_

SIPOL Menjadi Bank Data Internal Partai

Sosialisasi pendaftaran, verifikasi partai politik peserta pemilu tahun 2019 dan informasi partai politik (SIPOL) di Aula KPUD Klaten sebagai langkah awal menapaki tahun politik.

HNCK8306-730x487
sosialisasi KPUD Klaten tentang pendaftaran, verifikasi parpol tahun 2019 dan Sipol

Seluruh peserta pemilu (partai politik) hadir di KPUD Klaten untuk menerima sosialisasi yang diadakan KPUD Klaten (28/9/2017). Dipandu moderator Ika Nurmaliana Dewi  yang juga pemateri Sistim informasi partai politik.

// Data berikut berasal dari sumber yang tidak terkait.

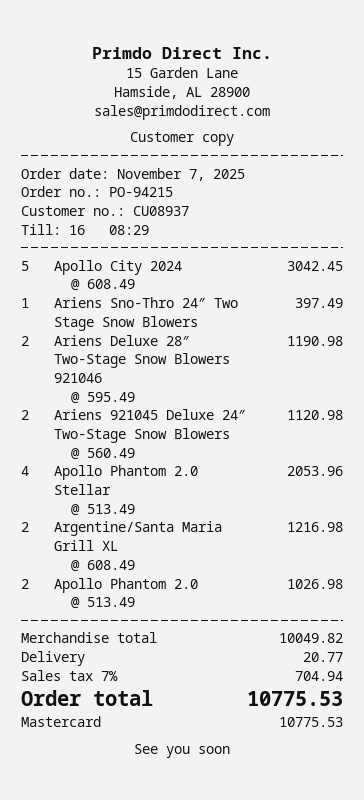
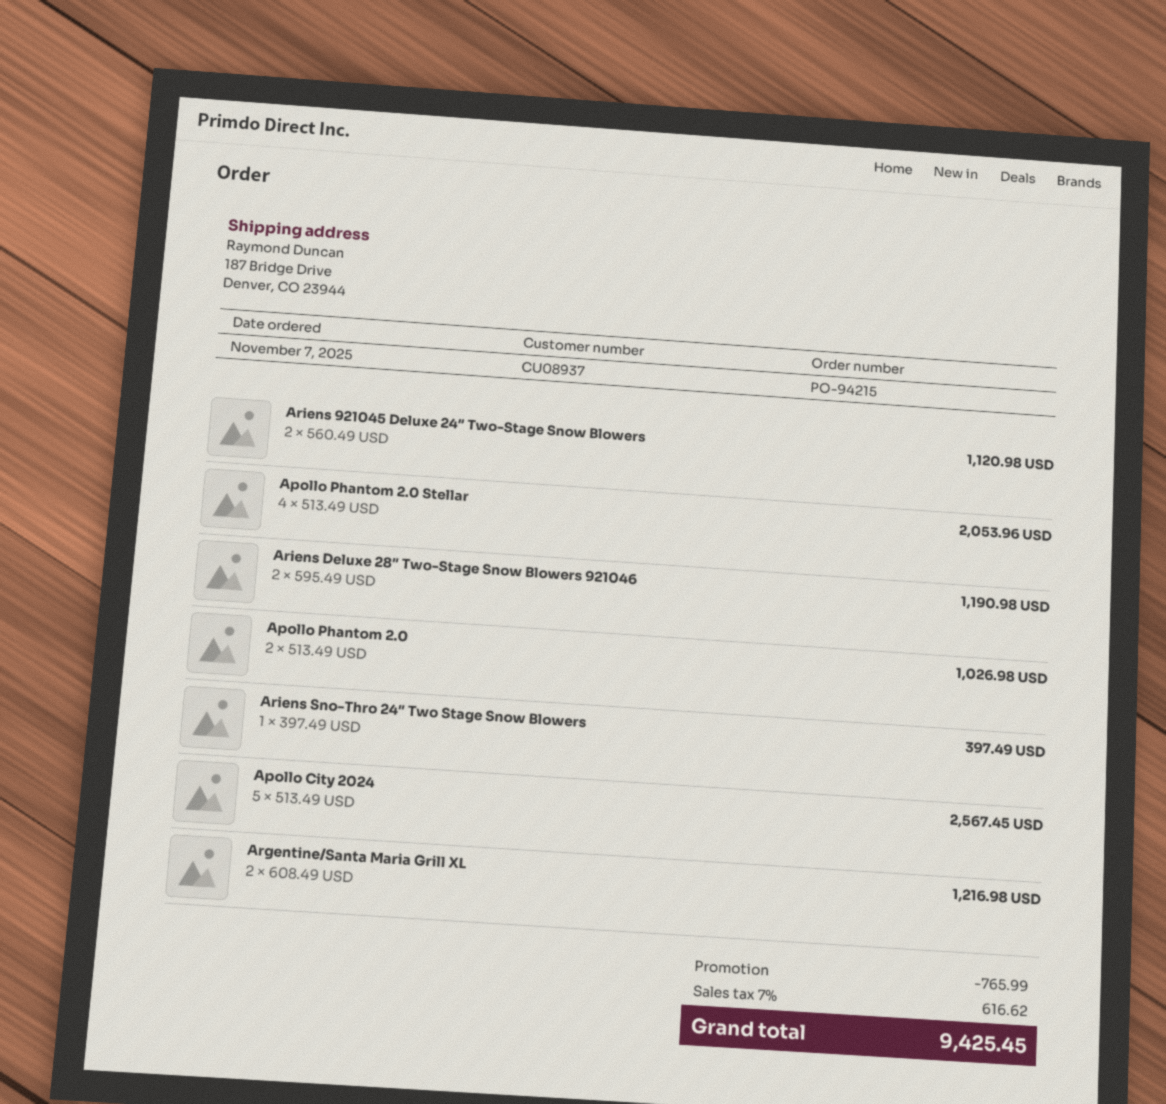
Apollo City 2024: 5 x 608.49 = 3042.45 -> 5 x 513.49 = 2567.45
discount: none -> 765.99
shipping: 20.77 -> none
tax: 7% = 704.94 -> 7% = 616.62
total: 10775.53 -> 9425.45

Sosialisasi dipimpin langsung ketua KPUD, Siti Farida. Dalam kesempatan tersebut Farida menyampaikan,  bahwa KPU mendorong, melayani seluruh peserta pemilu sesuai dengan aturan sesuai tagline KPU sekarang ini.

“ KPU akan memastikan partai politik”, dimana partai politik dapat mengikuti pesta demokrasi sesuai aturan - aturan yang ada. Tegasnya.

Meskipun sesuai UU no 7 tahun 2017 tentang Pemilu yang menetapkan partai politik yang sudah mengikuti pemilu sebelumnya tidak diverifikasi, dan hanya partai baru yang dilakukan verifikasi, namun masih dilakukan judicial review oleh masyarakat dan PSI (Partai Solidaritas Indonesia).

Lanjut Farida, Partai politik dapat menjadi peserta pemilu setelah memenuhi persyaratan umum yang itu dilakukan di pusat, kita tinggal turunannya, maka untuk tingkat kabupaten yang terpenting memiliki kepengurusan , menyertakan paling sedikit 30% (tiga puluh persen) keterwakilan perempuan, memiliki anggota sekurang-kurangnya 1.000 (seribu) orang atau 1/1.000 (satu perseribu) dari jumlah Penduduk  yang dibuktikan  dengan kepemilikan kartu tanda anggota, KTP elektronik ,  mempunyai kantor tetap sampai pemilu 2019.

“pengalaman pemilu sebelumnya seringkali keanggotaan ganda baik di internal maupun ekternal (ganda dengan keanggotaan partai lain) maka aplikasi SIPOL KPU akan mendeteksi dan menyelesaikan itu”.

Kita ada ruang perbaikan administrasi,  maka sesuaikan  dengan aturan yang ada. “ kita bertemu di Aula ini saja, jangan sampai ketemu di Bawaslu atau  PT TUN, Kasasi, pungkas Farida.

Acara sosialisasi juga dihadiri seluruh Komisioner KPUD, Siti Farida, Muh Ansori, Joko HS, Ismail, Kartika, dan Sekretariat, Panwas, Kesbangpol, dan seluruh partai politik peserta pemilu.

Jika Judicial review  PSI ditolak maka partai baru yang akan dilakukan verifikasi administrasi maupun verifikasi faktual.

Norma verifikasi partai diatur dalam pasal 173 ayat (3) juncto pasal 173 ayat (1) UU Pemilu,  Ketentuan tersebut dianggap  diskriminatif oleh PSI ketika hanya berlaku untuk partai baru.

PSI juga menggugat pasal 173 ayat (2) huruf E yang mengatur keterwakilan perempuan. Dini menjelaskan, syarat yang mewajibkan keterwakilan 30 persen perempuan hanya di kepengurusan pusat merupakan tindakan diskriminatif.